# [INSTRUCTIONS TO FOLLOW]
Line by line, print the records exactly as they are, dropping the pictures.

(Before-and-after page screenshots)
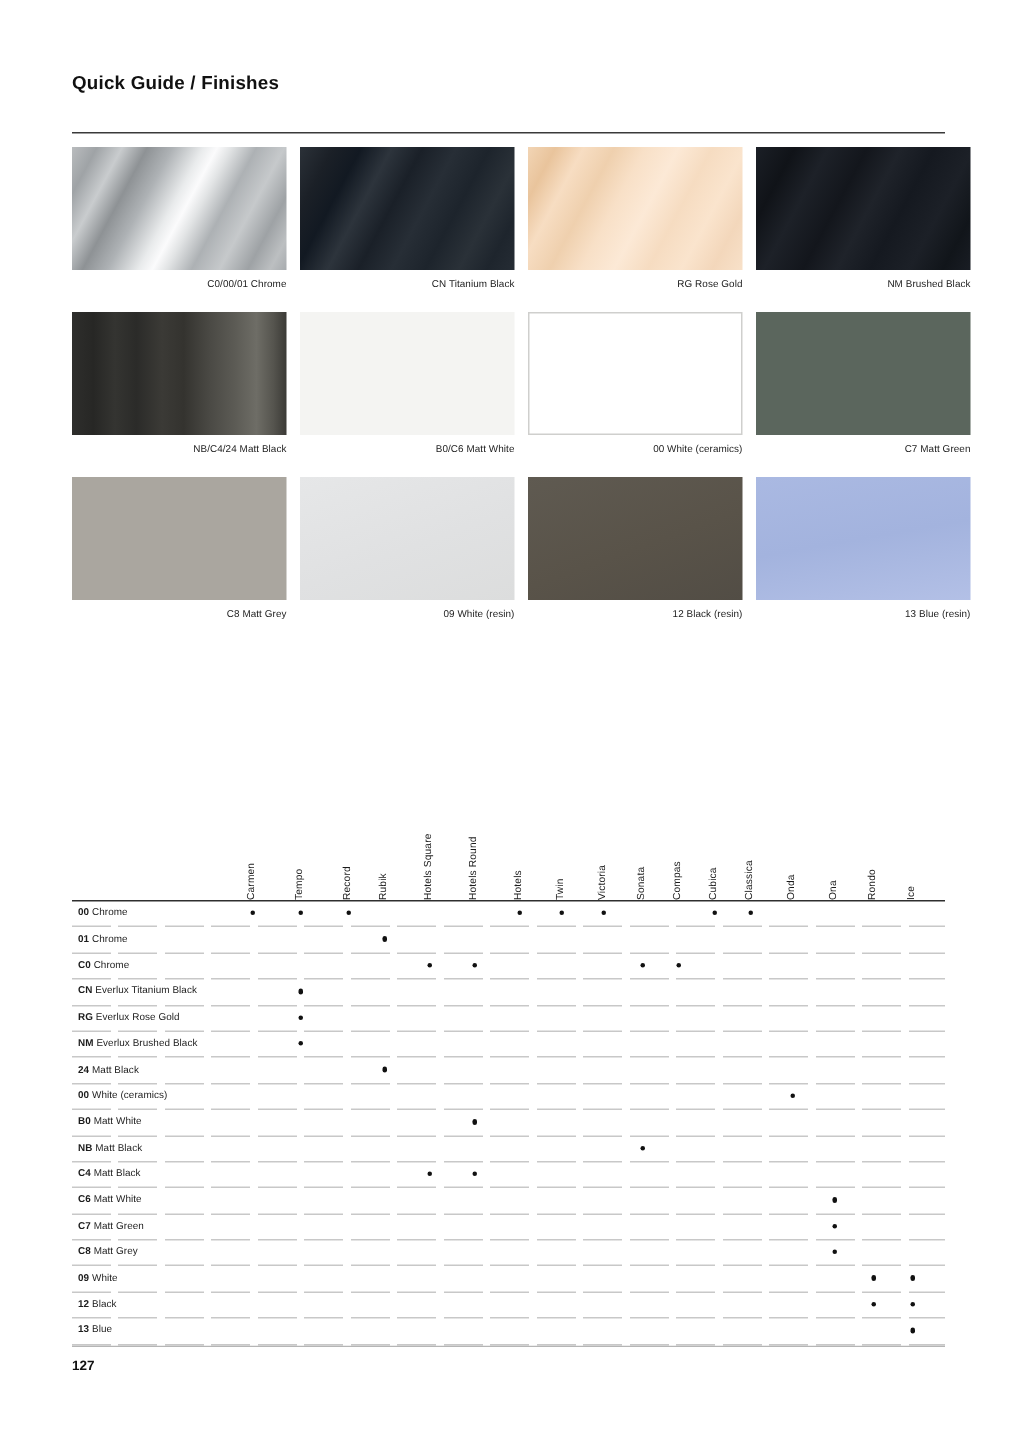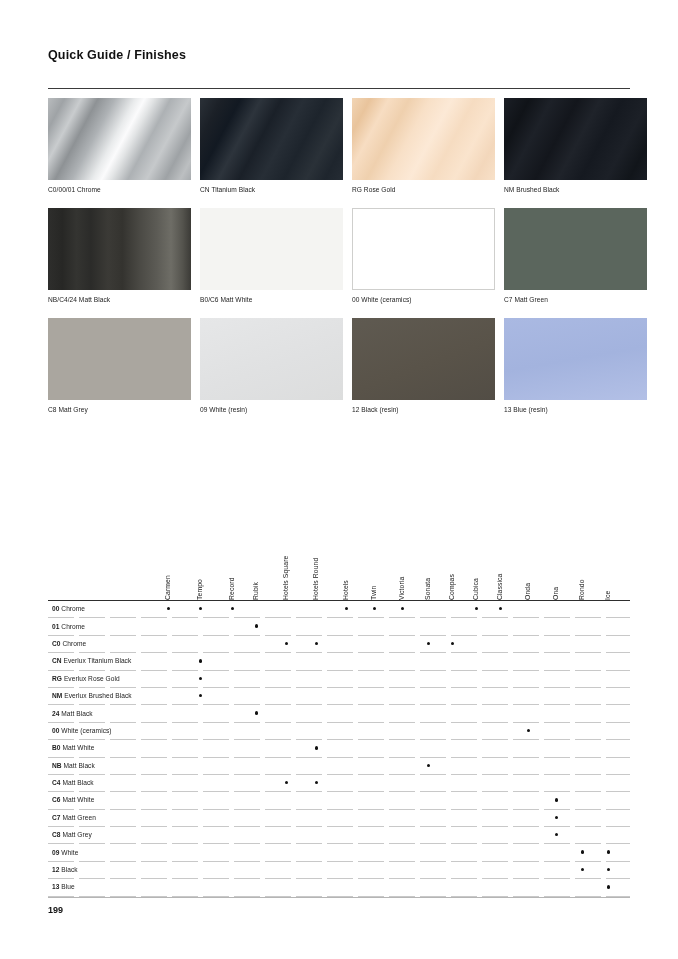--- a/index.html
+++ b/index.html
@@ -20,6 +20,7 @@
     left: 0; top: 0;
     width: 678px;
     height: 959px;
+    text-align: right;
   }
 
   

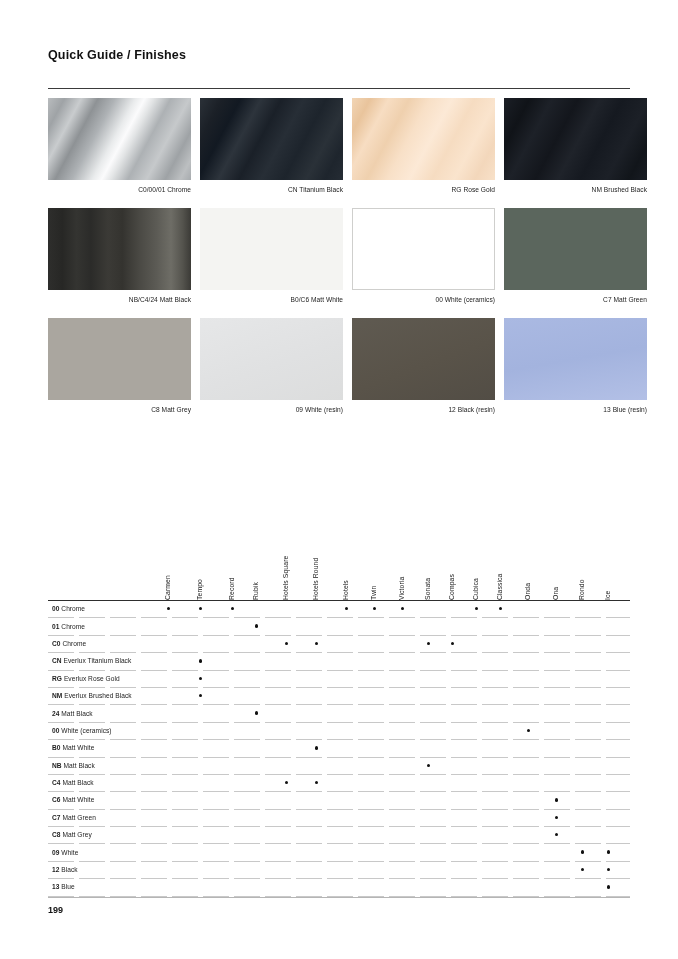--- a/index.html
+++ b/index.html
@@ -399,7 +399,7 @@
     <div class="matrix-bottomline"></div>
   </div>
 
-  <div class="page-number">199</div>
+  <div class="page-number">127</div>
 
 </div>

# [YOUR RESPONSE]
--- a/index.html
+++ b/index.html
@@ -20,6 +20,7 @@
     left: 0; top: 0;
     width: 678px;
     height: 959px;
+    text-align: right;
   }
 
   

--- a/index.html
+++ b/index.html
@@ -399,7 +399,7 @@
     <div class="matrix-bottomline"></div>
   </div>
 
-  <div class="page-number">199</div>
+  <div class="page-number">127</div>
 
 </div>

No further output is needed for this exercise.